Lamm would place a higher priority on campaign finance reform than either major party nominee. But mostly, Lamm would carry onto the national stage the apocalyptic warnings of budget hawks who predict fiscal meltdown from the rising costs of Social Security, Medicare and other entitlement programs as the baby boomers move from condos to nursing homes over the next quarter-century.

“The New Deal,” Lamm says, “is unsustainable when the baby boomers start to retire.”

In 1992, Perot became famous for his bottomless collection of charts. If Lamm runs, he could become famous for one chart: an ominous graph from a federal commission on entitlements chaired by Sen.

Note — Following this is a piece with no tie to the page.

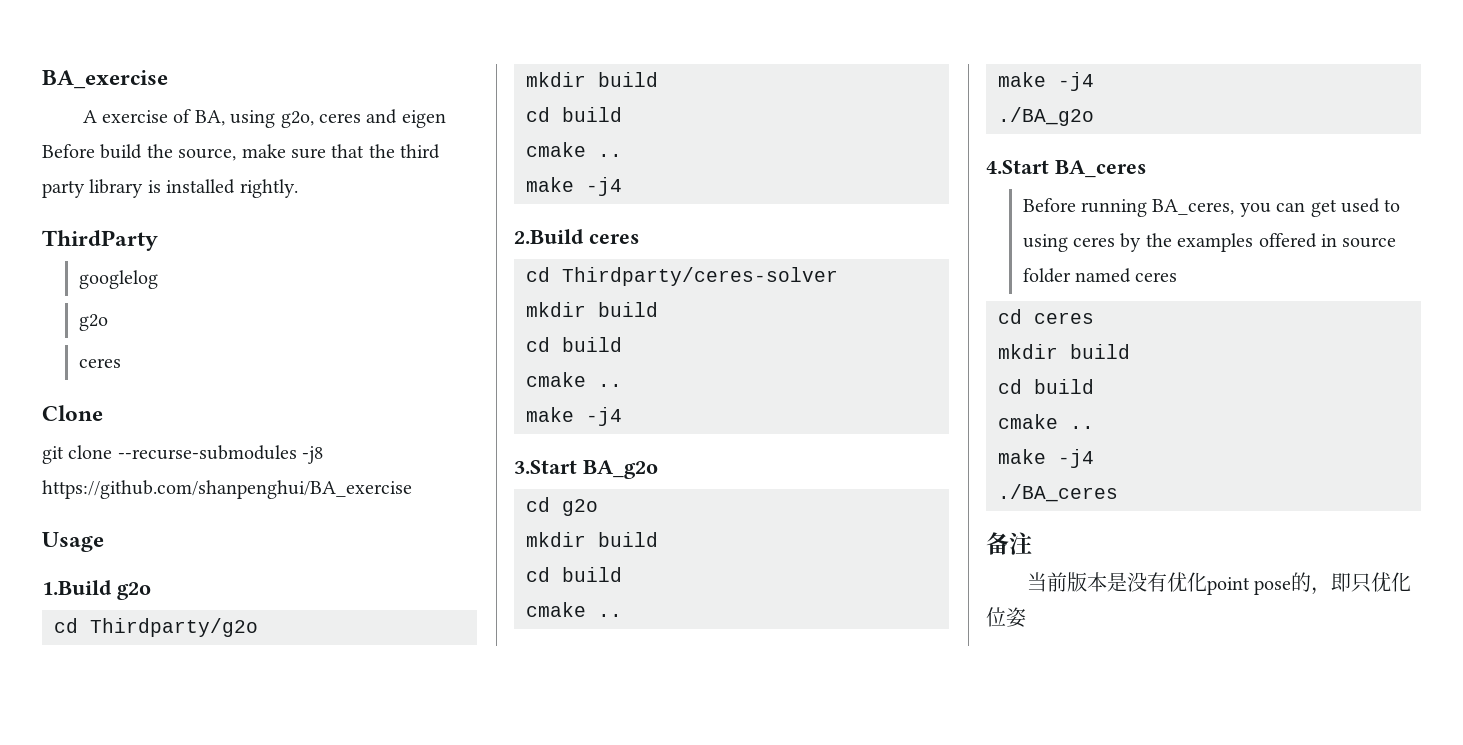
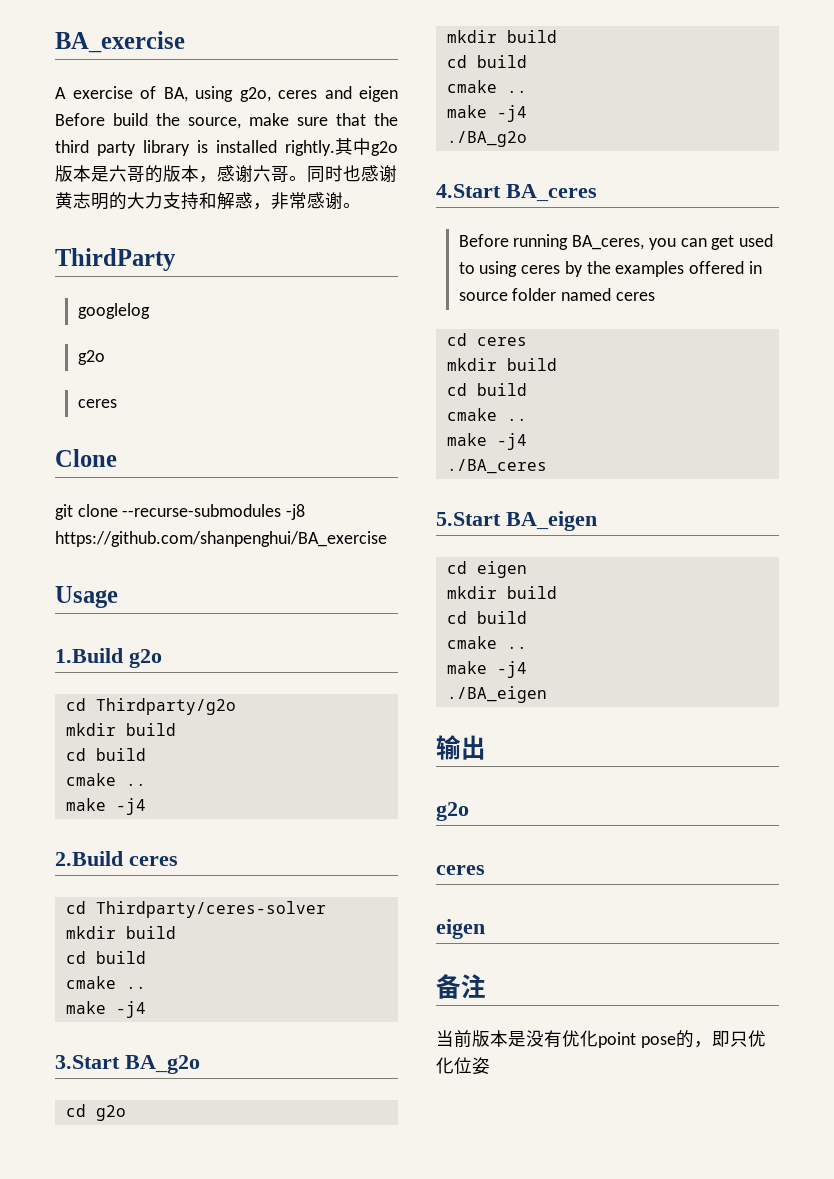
(298, 188) none -> [335,138,398,156] [55,165,397,183] [55,192,361,210] 其中g2o版本是六哥的版本，感谢六哥。同时也感谢黄志明的大力支持和解惑，非常感谢。
(1118, 493) none -> [436,511,597,531] [446,561,527,578] [446,586,557,599] [446,611,527,624] [446,636,527,649] [446,661,527,678] [446,686,547,703] [436,735,486,760] [436,802,469,821] [436,865,485,875] [436,919,485,939] // 5.Start BA_eigen // cd eigen // mkdir build // cd build // cmake .. // make -j4 // ./BA_eigen // 输出 // g2o // ceres // eigen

Bob Kerrey (D-Neb.) and then-Sen. John C. Danforth (R-Mo.).

The chart is a map to a cliff: It shows that under current trends, the cost of entitlement programs and servicing the national debt will consume virtually all expected federal revenues by 2010. That means either massive deficits or, as Lamm puts it, “no Defense Department, no national parks, no judiciary, no executive branch of government.”

Several trends converge to produce this nightmare scenario. The most important are demographic. As the 76 million baby boomers age, the nation is graying: the Social Security Administration estimates that the number of Americans 65 and older will double from 1990 to 2030, increasing from about one-eighth of the population today to one-fifth.

At the same time, the elderly are living longer. When Social Security was founded with a retirement age of 65, the average life span was 61. As Lamm recently observed, that’s not a bad actuarial bet. But the average life span is now 76 and expected to reach 78 by 2025.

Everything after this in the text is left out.